## ABOUT THIS TASK
Which of the lines in the data mention the string "right"? List them all.

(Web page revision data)
=== Section Start ===

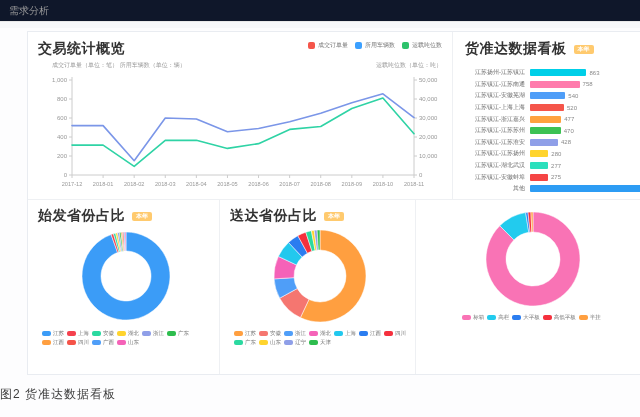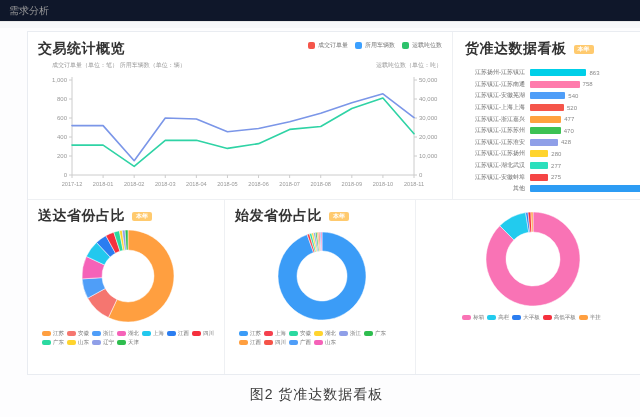--- a/index.html
+++ b/index.html
@@ -239,6 +239,69 @@
     </div>
 
     <div class="row bottom-row">
+      <section class="panel donut-panel p1">
+        <div class="panel-head">
+          <span class="panel-title">始发省份占比</span>
+          <span class="badge">本年</span>
+        </div>
+        <div class="donut-wrap">
+          <svg id="donut-origin" width="130" height="98">
+              <path d="M65.00,5.00 A44,44 0 1 1 50.10,7.60 L56.53,25.48 A25,25 0 1 0 65.00,24.00 Z" fill="#3b9cf7" stroke="#fff" stroke-width="0.5"></path>
+              <path d="M50.10,7.60 A44,44 0 0 1 52.46,6.83 L57.87,25.04 A25,25 0 0 0 56.53,25.48 Z" fill="#f5414e" stroke="#fff" stroke-width="0.5"></path>
+              <path d="M52.46,6.83 A44,44 0 0 1 54.59,6.25 L59.09,24.71 A25,25 0 0 0 57.87,25.04 Z" fill="#2bd9a0" stroke="#fff" stroke-width="0.5"></path>
+              <path d="M54.59,6.25 A44,44 0 0 1 56.48,5.83 L60.16,24.47 A25,25 0 0 0 59.09,24.71 Z" fill="#ffd42e" stroke="#fff" stroke-width="0.5"></path>
+              <path d="M56.48,5.83 A44,44 0 0 1 58.39,5.50 L61.24,24.28 A25,25 0 0 0 60.16,24.47 Z" fill="#8f9fe8" stroke="#fff" stroke-width="0.5"></path>
+              <path d="M58.39,5.50 A44,44 0 0 1 60.03,5.28 L62.18,24.16 A25,25 0 0 0 61.24,24.28 Z" fill="#2ebd4e" stroke="#fff" stroke-width="0.5"></path>
+              <path d="M60.03,5.28 A44,44 0 0 1 61.41,5.15 L62.96,24.08 A25,25 0 0 0 62.18,24.16 Z" fill="#ff9f40" stroke="#fff" stroke-width="0.5"></path>
+              <path d="M61.41,5.15 A44,44 0 0 1 62.79,5.06 L63.74,24.03 A25,25 0 0 0 62.96,24.08 Z" fill="#f55348" stroke="#fff" stroke-width="0.5"></path>
+              <path d="M62.79,5.06 A44,44 0 0 1 63.89,5.01 L64.37,24.01 A25,25 0 0 0 63.74,24.03 Z" fill="#4f9ef8" stroke="#fff" stroke-width="0.5"></path>
+              <path d="M63.89,5.01 A44,44 0 0 1 64.99,5.00 L65.00,24.00 A25,25 0 0 0 64.37,24.01 Z" fill="#f562b8" stroke="#fff" stroke-width="0.5"></path>
+            </svg>
+        </div>
+        <div class="donut-legend" id="legend-origin">
+            <span class="li">
+              <span class="sq" style="background: rgb(59, 156, 247);"></span>
+              <span class="lt">江苏</span>
+            </span>
+            <span class="li">
+              <span class="sq" style="background: rgb(245, 65, 78);"></span>
+              <span class="lt">上海</span>
+            </span>
+            <span class="li">
+              <span class="sq" style="background: rgb(43, 217, 160);"></span>
+              <span class="lt">安徽</span>
+            </span>
+            <span class="li">
+              <span class="sq" style="background: rgb(255, 212, 46);"></span>
+              <span class="lt">湖北</span>
+            </span>
+            <span class="li">
+              <span class="sq" style="background: rgb(143, 159, 232);"></span>
+              <span class="lt">浙江</span>
+            </span>
+            <span class="li">
+              <span class="sq" style="background: rgb(46, 189, 78);"></span>
+              <span class="lt">广东</span>
+            </span>
+            <span class="li">
+              <span class="sq" style="background: rgb(255, 159, 64);"></span>
+              <span class="lt">江西</span>
+            </span>
+            <span class="li">
+              <span class="sq" style="background: rgb(245, 83, 72);"></span>
+              <span class="lt">四川</span>
+            </span>
+            <span class="li">
+              <span class="sq" style="background: rgb(79, 158, 248);"></span>
+              <span class="lt">广西</span>
+            </span>
+            <span class="li">
+              <span class="sq" style="background: rgb(245, 98, 184);"></span>
+              <span class="lt">山东</span>
+            </span>
+          </div>
+      </section>
+
       <section class="panel donut-panel p2">
         <div class="panel-head">
           <span class="panel-title">送达省份占比</span>
@@ -307,69 +370,6 @@
           </div>
       </section>
 
-      <section class="panel donut-panel p1">
-        <div class="panel-head">
-          <span class="panel-title">始发省份占比</span>
-          <span class="badge">本年</span>
-        </div>
-        <div class="donut-wrap">
-          <svg id="donut-origin" width="130" height="98">
-              <path d="M65.00,5.00 A44,44 0 1 1 50.10,7.60 L56.53,25.48 A25,25 0 1 0 65.00,24.00 Z" fill="#3b9cf7" stroke="#fff" stroke-width="0.5"></path>
-              <path d="M50.10,7.60 A44,44 0 0 1 52.46,6.83 L57.87,25.04 A25,25 0 0 0 56.53,25.48 Z" fill="#f5414e" stroke="#fff" stroke-width="0.5"></path>
-              <path d="M52.46,6.83 A44,44 0 0 1 54.59,6.25 L59.09,24.71 A25,25 0 0 0 57.87,25.04 Z" fill="#2bd9a0" stroke="#fff" stroke-width="0.5"></path>
-              <path d="M54.59,6.25 A44,44 0 0 1 56.48,5.83 L60.16,24.47 A25,25 0 0 0 59.09,24.71 Z" fill="#ffd42e" stroke="#fff" stroke-width="0.5"></path>
-              <path d="M56.48,5.83 A44,44 0 0 1 58.39,5.50 L61.24,24.28 A25,25 0 0 0 60.16,24.47 Z" fill="#8f9fe8" stroke="#fff" stroke-width="0.5"></path>
-              <path d="M58.39,5.50 A44,44 0 0 1 60.03,5.28 L62.18,24.16 A25,25 0 0 0 61.24,24.28 Z" fill="#2ebd4e" stroke="#fff" stroke-width="0.5"></path>
-              <path d="M60.03,5.28 A44,44 0 0 1 61.41,5.15 L62.96,24.08 A25,25 0 0 0 62.18,24.16 Z" fill="#ff9f40" stroke="#fff" stroke-width="0.5"></path>
-              <path d="M61.41,5.15 A44,44 0 0 1 62.79,5.06 L63.74,24.03 A25,25 0 0 0 62.96,24.08 Z" fill="#f55348" stroke="#fff" stroke-width="0.5"></path>
-              <path d="M62.79,5.06 A44,44 0 0 1 63.89,5.01 L64.37,24.01 A25,25 0 0 0 63.74,24.03 Z" fill="#4f9ef8" stroke="#fff" stroke-width="0.5"></path>
-              <path d="M63.89,5.01 A44,44 0 0 1 64.99,5.00 L65.00,24.00 A25,25 0 0 0 64.37,24.01 Z" fill="#f562b8" stroke="#fff" stroke-width="0.5"></path>
-            </svg>
-        </div>
-        <div class="donut-legend" id="legend-origin">
-            <span class="li">
-              <span class="sq" style="background: rgb(59, 156, 247);"></span>
-              <span class="lt">江苏</span>
-            </span>
-            <span class="li">
-              <span class="sq" style="background: rgb(245, 65, 78);"></span>
-              <span class="lt">上海</span>
-            </span>
-            <span class="li">
-              <span class="sq" style="background: rgb(43, 217, 160);"></span>
-              <span class="lt">安徽</span>
-            </span>
-            <span class="li">
-              <span class="sq" style="background: rgb(255, 212, 46);"></span>
-              <span class="lt">湖北</span>
-            </span>
-            <span class="li">
-              <span class="sq" style="background: rgb(143, 159, 232);"></span>
-              <span class="lt">浙江</span>
-            </span>
-            <span class="li">
-              <span class="sq" style="background: rgb(46, 189, 78);"></span>
-              <span class="lt">广东</span>
-            </span>
-            <span class="li">
-              <span class="sq" style="background: rgb(255, 159, 64);"></span>
-              <span class="lt">江西</span>
-            </span>
-            <span class="li">
-              <span class="sq" style="background: rgb(245, 83, 72);"></span>
-              <span class="lt">四川</span>
-            </span>
-            <span class="li">
-              <span class="sq" style="background: rgb(79, 158, 248);"></span>
-              <span class="lt">广西</span>
-            </span>
-            <span class="li">
-              <span class="sq" style="background: rgb(245, 98, 184);"></span>
-              <span class="lt">山东</span>
-            </span>
-          </div>
-      </section>
-
       <section class="panel donut-panel p3">
         <div class="donut-wrap">
           <svg id="donut-vehicle" width="134" height="100">

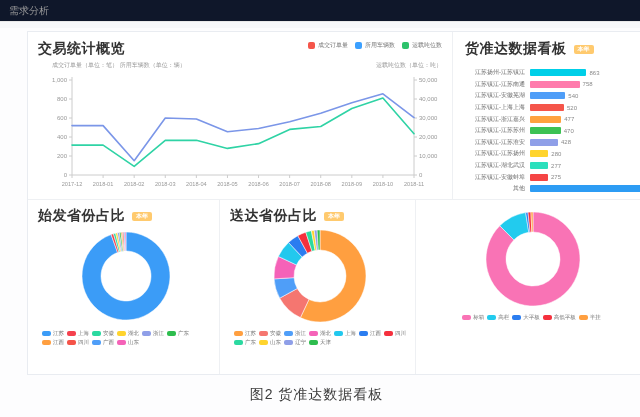--- a/index.html
+++ b/index.html
@@ -57,8 +57,8 @@
   .donut-legend .sq{width:9px;height:5.5px;border-radius:2px;margin-right:2px;}
   .donut-legend .lt{font-size:5.5px;color:#777;white-space:nowrap;}
   .caption{
-    position:absolute;left:0;right:7px;top:358px;text-align:center;
-    font-size:14px;color:#3d3d3d;letter-spacing:1px;
+    position:absolute;left:0;right:7px;top:358px;
+    font-size:12px;color:#3d3d3d;letter-spacing:1px;
   }
   svg text{font-family:"Liberation Sans","DejaVu Sans",sans-serif;}
 </style>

=== Section End ===

## SOLVED PROBLEM
   .donut-legend .sq{width:9px;height:5.5px;border-radius:2px;margin-right:2px;}
-    position:absolute;left:0;right:7px;top:358px;text-align:center;
+    position:absolute;left:0;right:7px;top:358px;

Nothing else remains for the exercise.